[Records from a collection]

Content starts

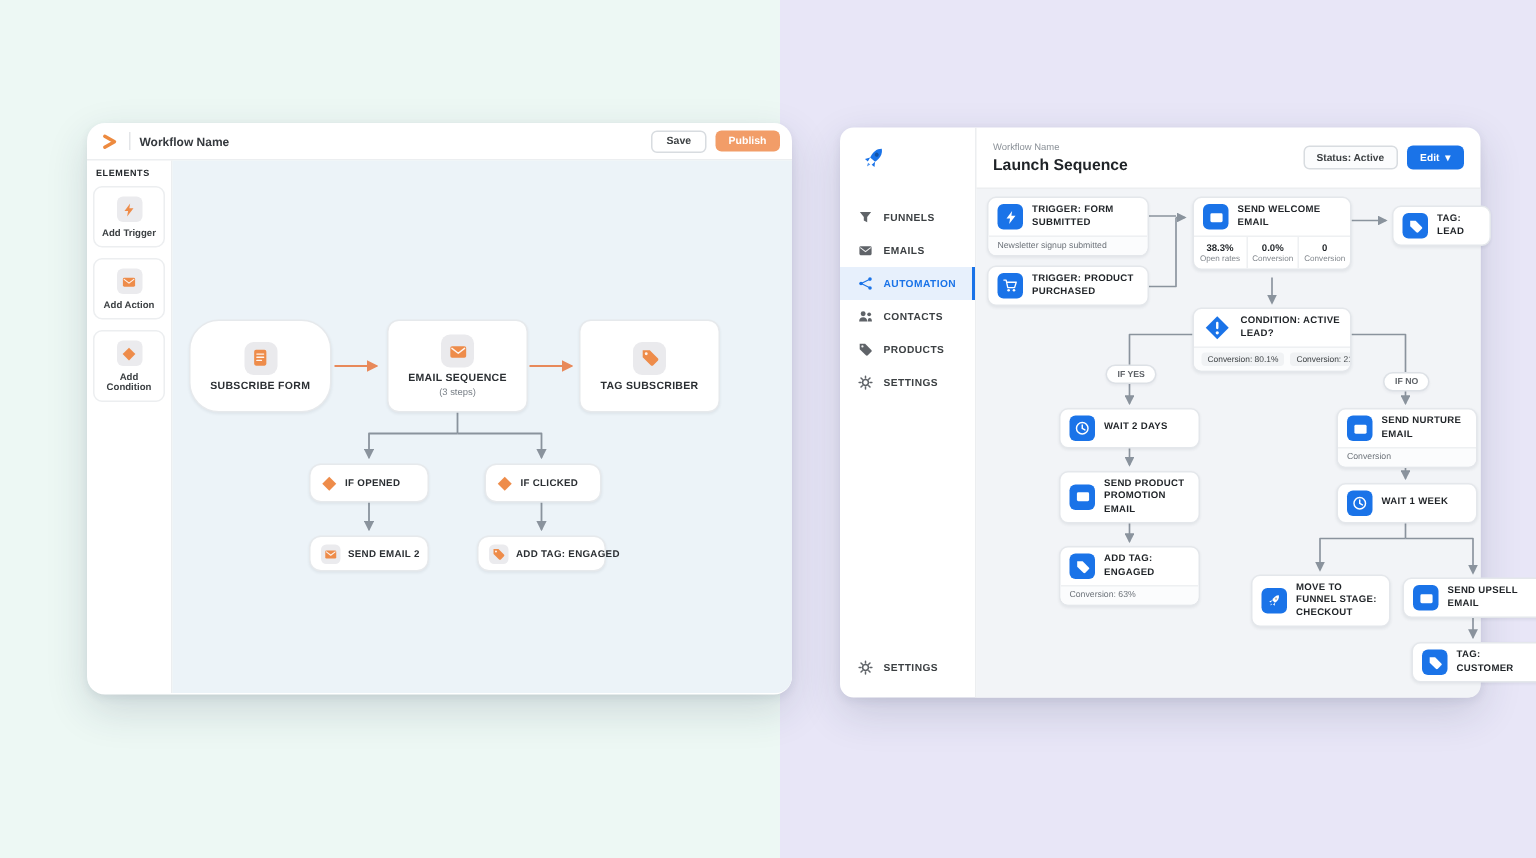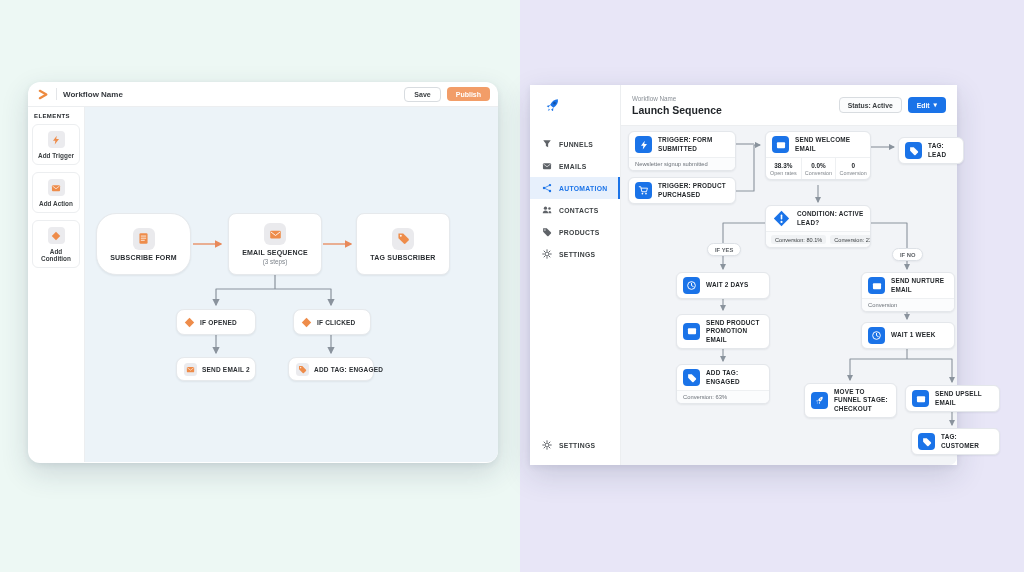--- a/index.html
+++ b/index.html
@@ -11,7 +11,7 @@
   .bg-right { left:520px; width:504px; background:#E8E6F7; }
 
   .window { position:absolute; background:#fff; border-radius:12px;
-            box-shadow:0 10px 28px rgba(40,50,80,.16), 0 2px 6px rgba(40,50,80,.08); }
+            box-shadow:0 10px 28px rgba(40,50,80,.16), 0 2px 6px rgba(40,50,80,.08);margin-left:30px; }
 
   
   #left-window { left:28px; top:82px; width:470px; height:381px; }

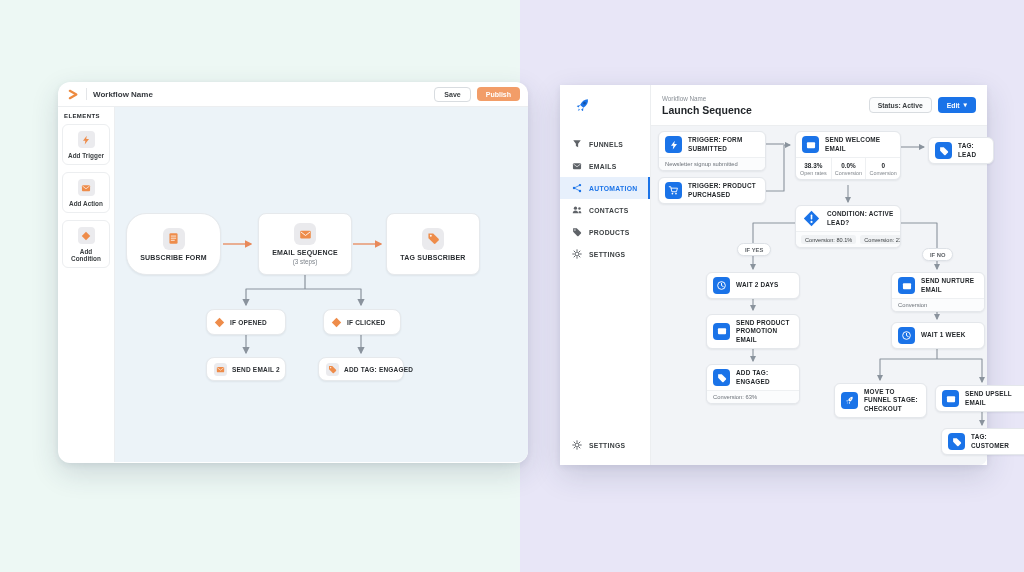--- a/index.html
+++ b/index.html
@@ -53,7 +53,7 @@
   .mini-label { font-size:6.5px; font-weight:700; color:#2B2F33; letter-spacing:.2px; white-space:nowrap; }
 
   
-  #right-window { left:530px; top:85px; width:427px; height:380px; border-radius:0; }
+  #right-window { left:530px; top:85px; width:427px; height:380px; border-radius:9px; }
   .rw-body { display:flex; height:100%; }
 
   .rw-sidebar { width:91px; border-right:1px solid #ECEEF0; display:flex; flex-direction:column; }

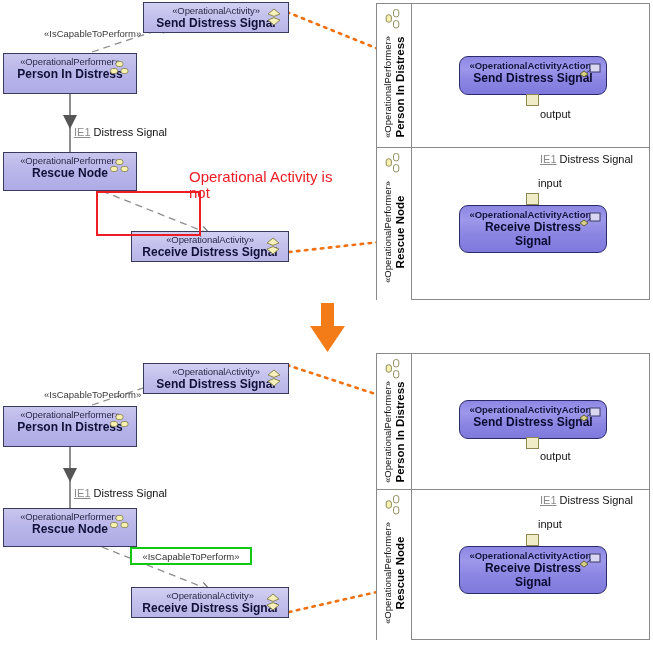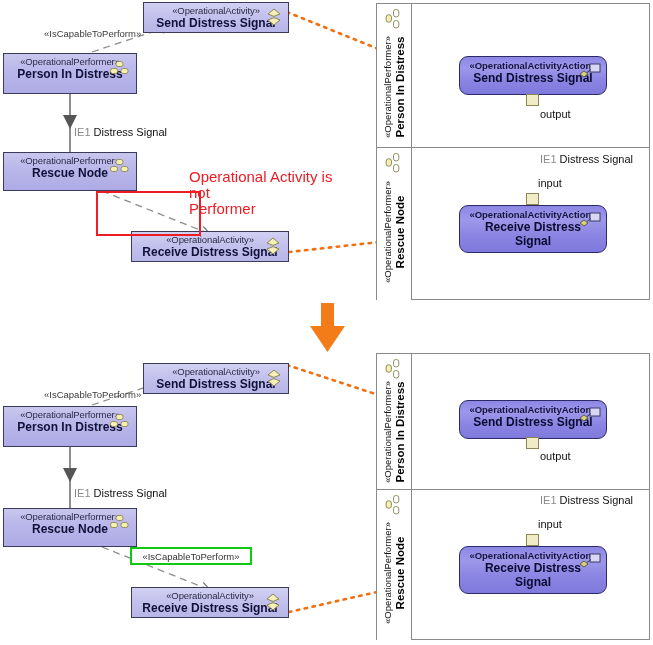--- a/index.html
+++ b/index.html
@@ -66,7 +66,7 @@
 
   
   .lbl{position:absolute;white-space:nowrap;font-size:11px;color:#111;}
-  .lbl-grey{color:#8a8a8a;}
+  .lbl-grey{color:#8a8a8a;text-decoration:underline;}
   .lbl-stereo{font-size:9.5px;color:#3a3a3a;}
   .err{position:absolute;color:#ec1c24;font-size:15px;line-height:16px;}
 

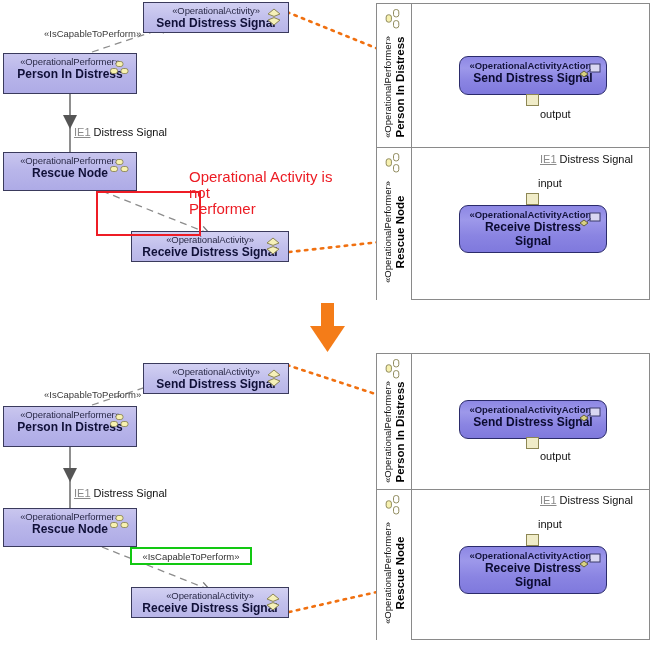--- a/index.html
+++ b/index.html
@@ -187,7 +187,6 @@
 
   <div class="err" style="left:189px;top:169px;width:160px;">
     <div>Operational Activity is not</div>
-    <div>Performer</div>
   </div>
 
   <div class="frame" style="left:376px;top:3px;width:274px;height:297px;">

Content ends

## Directions
Take the lines from the first line of the entries through the line with "-66,7 +66,7 @@", inclusive, and give them again exactly, minus any pictures.

## Your response
--- a/index.html
+++ b/index.html
@@ -11,7 +11,7 @@
   .bg-right { left:520px; width:504px; background:#E8E6F7; }
 
   .window { position:absolute; background:#fff; border-radius:12px;
-            box-shadow:0 10px 28px rgba(40,50,80,.16), 0 2px 6px rgba(40,50,80,.08); }
+            box-shadow:0 10px 28px rgba(40,50,80,.16), 0 2px 6px rgba(40,50,80,.08);margin-left:30px; }
 
   
   #left-window { left:28px; top:82px; width:470px; height:381px; }

--- a/index.html
+++ b/index.html
@@ -53,7 +53,7 @@
   .mini-label { font-size:6.5px; font-weight:700; color:#2B2F33; letter-spacing:.2px; white-space:nowrap; }
 
   
-  #right-window { left:530px; top:85px; width:427px; height:380px; border-radius:0; }
+  #right-window { left:530px; top:85px; width:427px; height:380px; border-radius:9px; }
   .rw-body { display:flex; height:100%; }
 
   .rw-sidebar { width:91px; border-right:1px solid #ECEEF0; display:flex; flex-direction:column; }

--- a/index.html
+++ b/index.html
@@ -66,7 +66,7 @@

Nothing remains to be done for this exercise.